Package 'sdcLog' reference manual

Title:	Tools for Statistical Disclosure Control in Research Data Centers
Description:	Tools for researchers to explicitly show that their results comply to rules for statistical disclosure control imposed by research data centers. These tools help in checking descriptive statistics and models and in calculating extreme values that are not individual data. Also included is a simple function to create log files. The methods used here are described in the "Guidelines for the checking of output based on microdata research" by Bond, Brandt, and de Wolf (2015) <https://ec.europa.eu/eurostat/cros/system/files/dwb_standalone-document_output-checking-guidelines.pdf>.
Authors:	Matthias Gomolka [aut, cre], Tim Becker [aut], Pantelis Karapanagiotis [ctb]
Maintainer:	Matthias Gomolka <[email protected]>
License:	GPL-3
Version:	0.5.0
Built:	2025-02-27 03:46:42 UTC
Source:	https://github.com/matthiasgomolka/sdclog

arguments

Description

arguments

Arguments

`data`	data.frame from which the descriptive statistics are calculated.
`id_var`	character The name of the id variable. Defaults to `getOption("sdc.id_var")` so that you can provide `options(sdc.id_var = "my_id_var")` at the top of your script.
`val_var`	character vector of value variables on which descriptive statistics are computed.
`by`	character vector of grouping variables.
`zero_as_NA`	logical If TRUE, zeros in 'val_var' are treated as NA.
`fill_id_var`	logical Only for very specific use cases. For example: `id_var` contains `NA` values which represent missing values in the sense that there actually exist values identifying the entity but are unknown (or deleted for privacy reasons). `id_var` contains `NA` values which result from the fact that an observation features more than one confidential identifier and not all of these identifiers are present in each observation. Examples for such identifiers are the role of a broker in a security transaction or the role of a collateral giver in a credit relationship. If `TRUE`, `NA` values within `id_var` will internally be filled with `⁠<filled_[i]>⁠`, assuming that all `NA` values of `id_var` can be treated as different small entities for statistical disclosure control purposes. Thus, set `TRUE` only if this is a reasonable assumption. Defaults to `FALSE`.
`model`	The estimated model object. Can be a model type like lm, glm and various others (anything which can be handled by `broom::augment()`).
`min_obs`	integer The minimum number of observations used to calculate the minimum and maximum. Defaults to `getOption("sdc.n_ids", 5L)`. This is not the number of distinct entities.
`max_obs`	integer The maximum number of observations used to calculate the minimum and maximum. Defaults to `nrow(data)`. This is not the number of distinct entities.

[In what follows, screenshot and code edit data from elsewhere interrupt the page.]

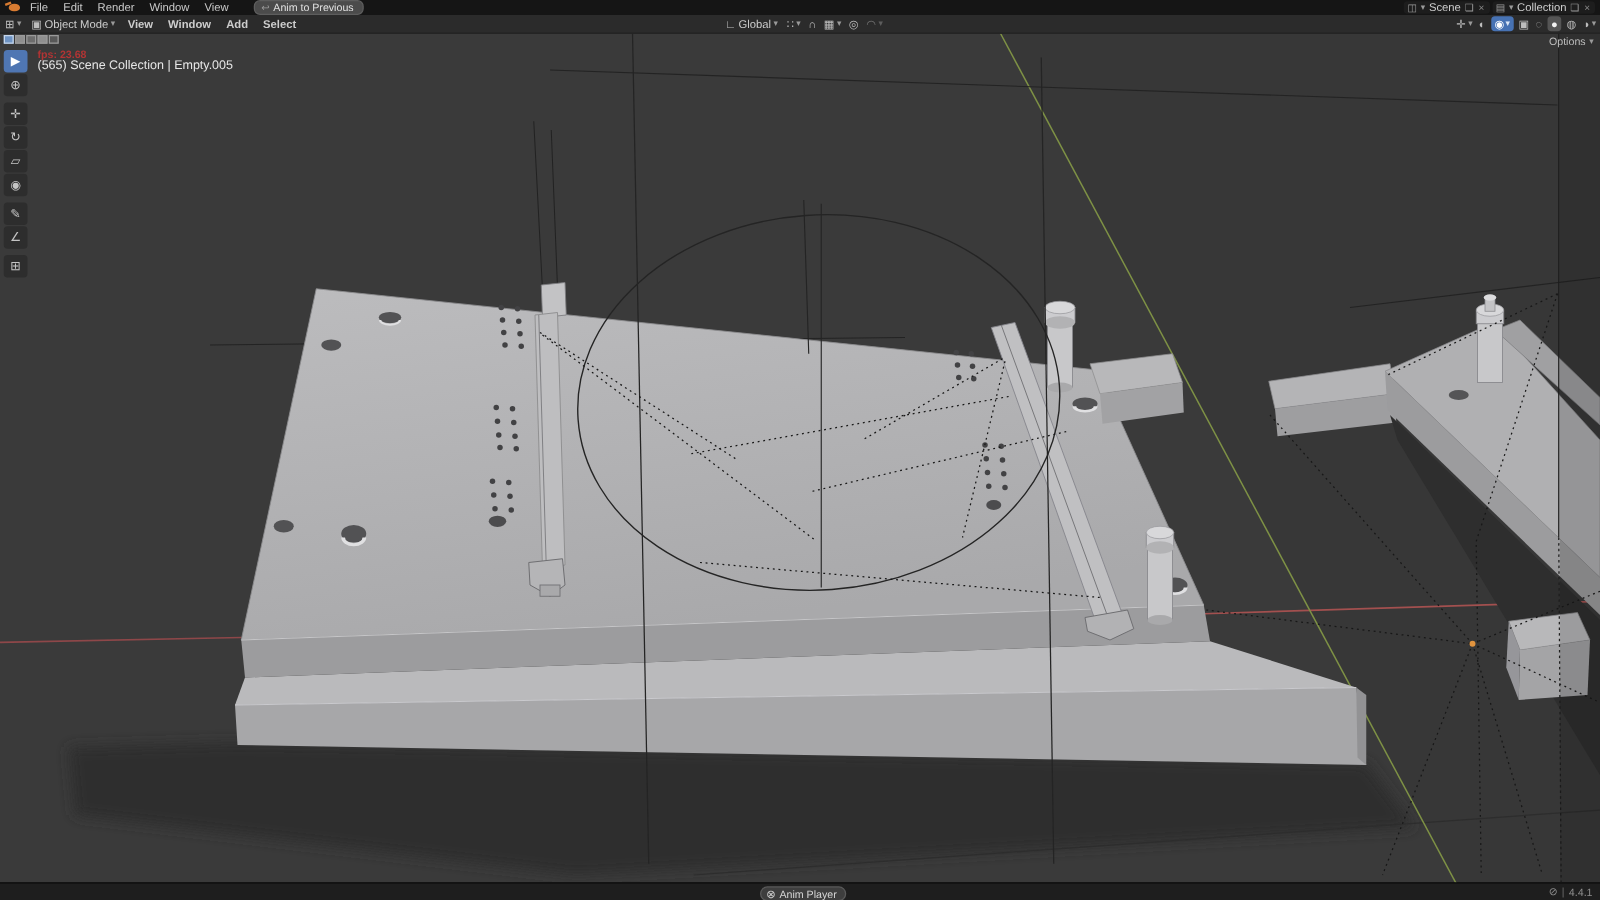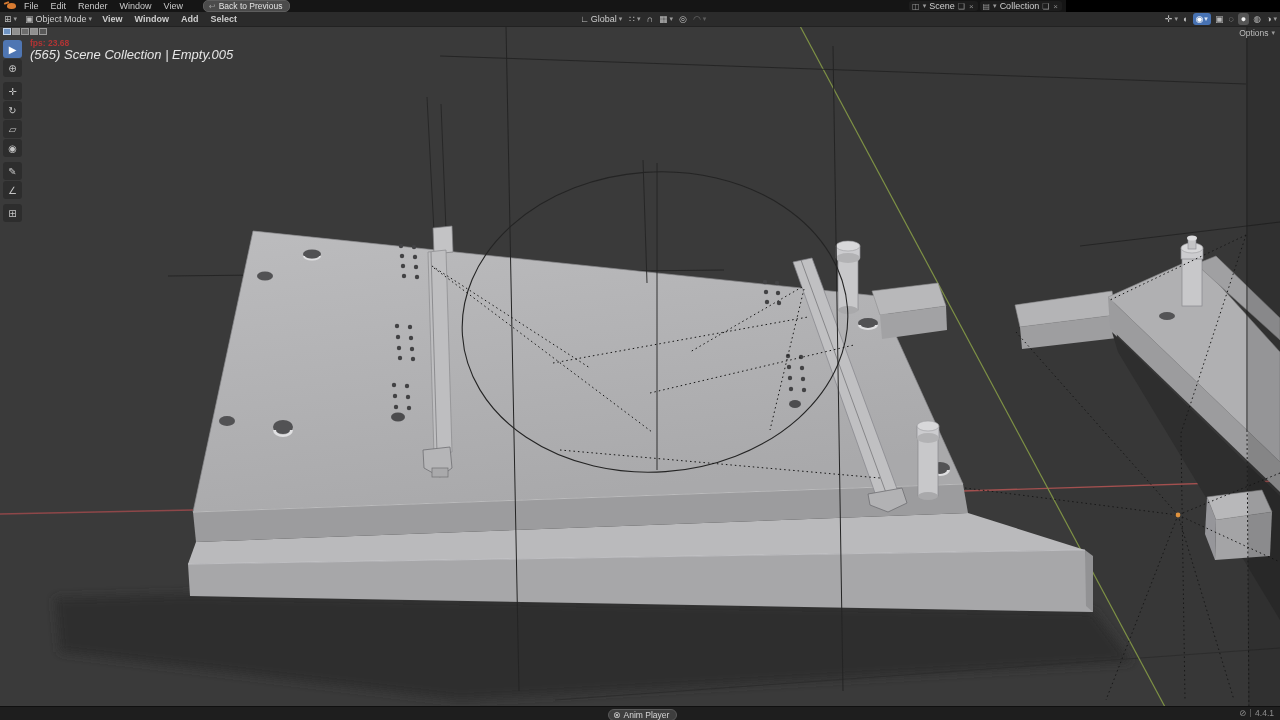--- a/index.html
+++ b/index.html
@@ -1,20 +1,20 @@
 <!DOCTYPE html>
 <html><head>
 <meta charset="utf-8">
 <style>
   html,body{margin:0;padding:0;background:#000;}
   #app{position:relative;width:1280px;height:720px;overflow:hidden;
        font-family:"Liberation Sans","DejaVu Sans",sans-serif;
        -webkit-font-smoothing:antialiased;user-select:none;}
   
-  #topbar{position:absolute;left:0;top:0;width:1066px;height:12px;background:#151515;
+  #topbar{position:absolute;left:0;top:0;width:1280px;height:12px;background:#151515;
           display:flex;align-items:center;font-size:9px;color:#c9c9c9;z-index:30;}
   .logo{width:14px;height:10px;margin-left:4px;display:flex;align-items:center;justify-content:center;}
   .logo .bl{width:9px;height:6px;background:#d87b31;border-radius:50% 50% 45% 45%;position:relative;}
   .logo .bl:before{content:"";position:absolute;left:-3px;top:-1px;width:5px;height:2px;background:#d87b31;transform:rotate(-20deg);}
   .menu-item{padding:0 6px;line-height:12px;cursor:default;}
   .backbtn{margin-left:14px;height:10px;background:#4b4b4b;border:1px solid #5d5d5d;border-radius:5px;
            display:flex;align-items:center;padding:0 7px 0 5px;color:#e2e2e2;gap:3px;font-size:8.5px;}
   .tb-right{margin-left:auto;display:flex;align-items:center;gap:2px;margin-right:4px;}
   .tb-field{display:flex;align-items:center;background:#1d1d1d;border-radius:3px;height:10px;padding:0 3px;gap:3px;color:#cfcfcf;}
   .tb-ico{color:#9a9a9a;font-size:8px;}
@@ -34,21 +34,21 @@
   .dim{opacity:.45;}
   
   #optbtn{position:absolute;right:5px;top:28px;font-size:8.5px;color:#bdbdbd;z-index:20;display:flex;gap:3px;align-items:center;}
   
   #ministrip{position:absolute;left:3px;top:28px;display:flex;gap:1px;z-index:20;}
   .msq{width:8px;height:7px;border:1px solid #9a9a9a;background:#7c7c7c;box-sizing:border-box;}
   .msq.blue{background:#6f94c4;border-color:#c6d6ea;}
   .msq.d1{background:#8f8f8f;} .msq.d2{background:#6d6d6d;} .msq.d3{background:#585858;}
   
   #fps{position:absolute;left:30px;top:38px;font-size:8.5px;color:#b23434;font-weight:bold;z-index:20;}
-  #ctx{position:absolute;left:30px;top:47px;font-size:13px;color:#e6e6e6;z-index:20;font-style:italic;}
+  #ctx{position:absolute;left:30px;top:47px;font-size:10px;color:#e6e6e6;z-index:20;}
   
   #tools{position:absolute;left:3px;top:40px;display:flex;flex-direction:column;z-index:20;}
   .tool{width:19px;height:18px;margin-bottom:1px;background:#2d2d2d;border-radius:3px;color:#c4c4c4;
         display:flex;align-items:center;justify-content:center;font-size:10px;}
   .tool.active{background:#4f76b3;color:#fff;}
   .tgap{height:4px;}
   
   #statusbar{position:absolute;left:0;top:706px;width:1280px;height:14px;background:#1e1e1e;border-top:1px solid #101010;
              display:flex;align-items:center;font-size:8.5px;color:#9c9c9c;z-index:30;}
   #job{position:absolute;left:608px;top:2px;height:10px;background:#3e3e3e;border:1px solid #5a5a5a;border-radius:6px;
@@ -67,21 +67,21 @@
     <div class="logo">
         <div class="bl"></div>
       </div>
     <div class="menu-item">File</div>
     <div class="menu-item">Edit</div>
     <div class="menu-item">Render</div>
     <div class="menu-item">Window</div>
     <div class="menu-item">View</div>
     <div class="backbtn">
       <span class="tb-ico">↩</span>
-      <span>Back to Previous</span>
+      <span>Anim to Previous</span>
     </div>
     <div class="tb-right">
       <div class="tb-field">
         <span class="tb-ico">◫</span>
         <span class="caret">▾</span>
         <span>Scene</span>
         <span class="tb-ico">❏</span>
         <span class="tb-x">×</span>
       </div>
       <div class="tb-field">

Print methods for SDC objects

Description

These methods print SDC objects. Tables containing information are only printed when relevant.

Usage

## S3 method for class 'sdc_distinct_ids'
print(x, ...)

## S3 method for class 'sdc_dominance'
print(x, ...)

## S3 method for class 'sdc_options'
print(x, ...)

## S3 method for class 'sdc_settings'
print(x, ...)

## S3 method for class 'sdc_descriptives'
print(x, ...)

## S3 method for class 'sdc_model'
print(x, ...)

## S3 method for class 'sdc_min_max'
print(x, ...)
## S3 method for class 'sdc_distinct_ids'
print(x, ...)

## S3 method for class 'sdc_dominance'
print(x, ...)

## S3 method for class 'sdc_options'
print(x, ...)

## S3 method for class 'sdc_settings'
print(x, ...)

## S3 method for class 'sdc_descriptives'
print(x, ...)

## S3 method for class 'sdc_model'
print(x, ...)

## S3 method for class 'sdc_min_max'
print(x, ...)

Arguments

`x`	The object to be printed
`...`	Ignored.

Disclosure control for descriptive statistics

Description

Checks the number of distinct entities and the (n, k) dominance rule for your descriptive statistics.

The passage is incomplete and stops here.